▸ Required action: In your copy, reproduce each entry exactly and leave out the pictures.

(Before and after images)
---

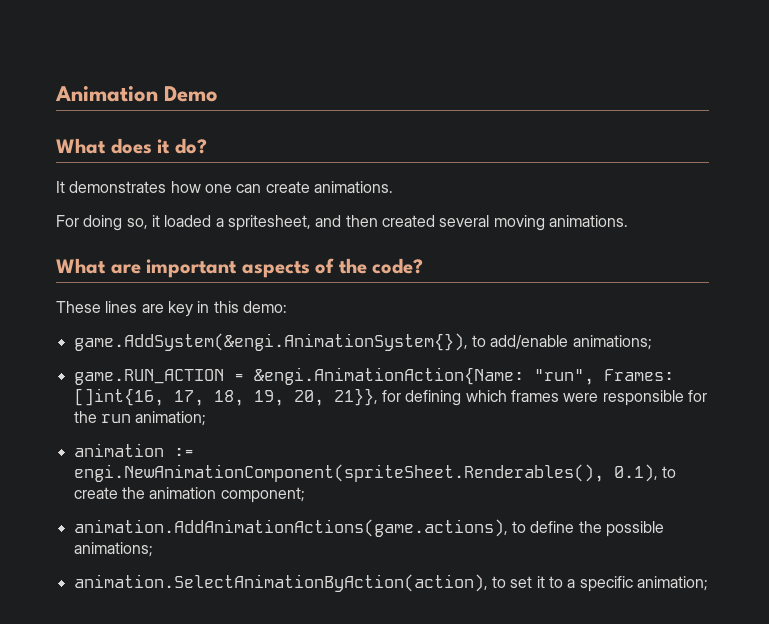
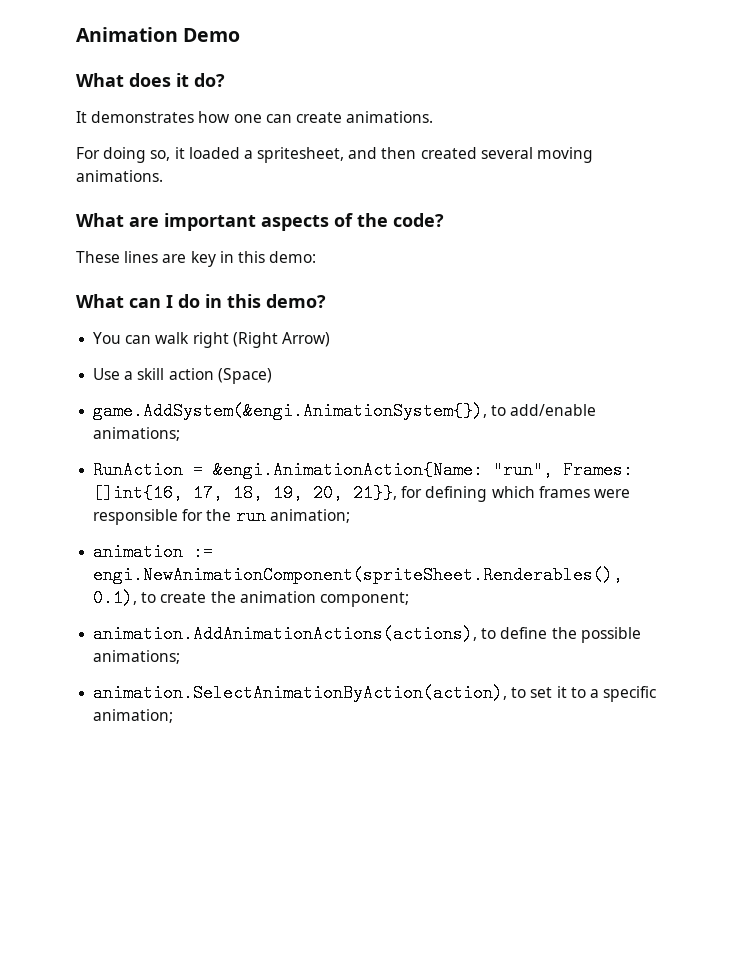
+ What can I do in this demo?
+ You can walk right (Right Arrow)
+ Use a skill action (Space)
- game.RUN_ACTION = &engi.AnimationAction{Name: "run", Frames: []int{16, 17, 18, 19, 20, 21}}, for defining which frames were responsible for the run animation;
+ RunAction = &engi.AnimationAction{Name: "run", Frames: []int{16, 17, 18, 19, 20, 21}}, for defining which frames were responsible for the run animation;
- animation.AddAnimationActions(game.actions), to define the possible animations;
+ animation.AddAnimationActions(actions), to define the possible animations;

---

▸ Task result:
+ What can I do in this demo?
+ You can walk right (Right Arrow)
+ Use a skill action (Space)
- game.RUN_ACTION = &engi.AnimationAction{Name: "run", Frames: []int{16, 17, 18, 19, 20, 21}}, for defining which frames were responsible for the run animation;
+ RunAction = &engi.AnimationAction{Name: "run", Frames: []int{16, 17, 18, 19, 20, 21}}, for defining which frames were responsible for the run animation;
- animation.AddAnimationActions(game.actions), to define the possible animations;
+ animation.AddAnimationActions(actions), to define the possible animations;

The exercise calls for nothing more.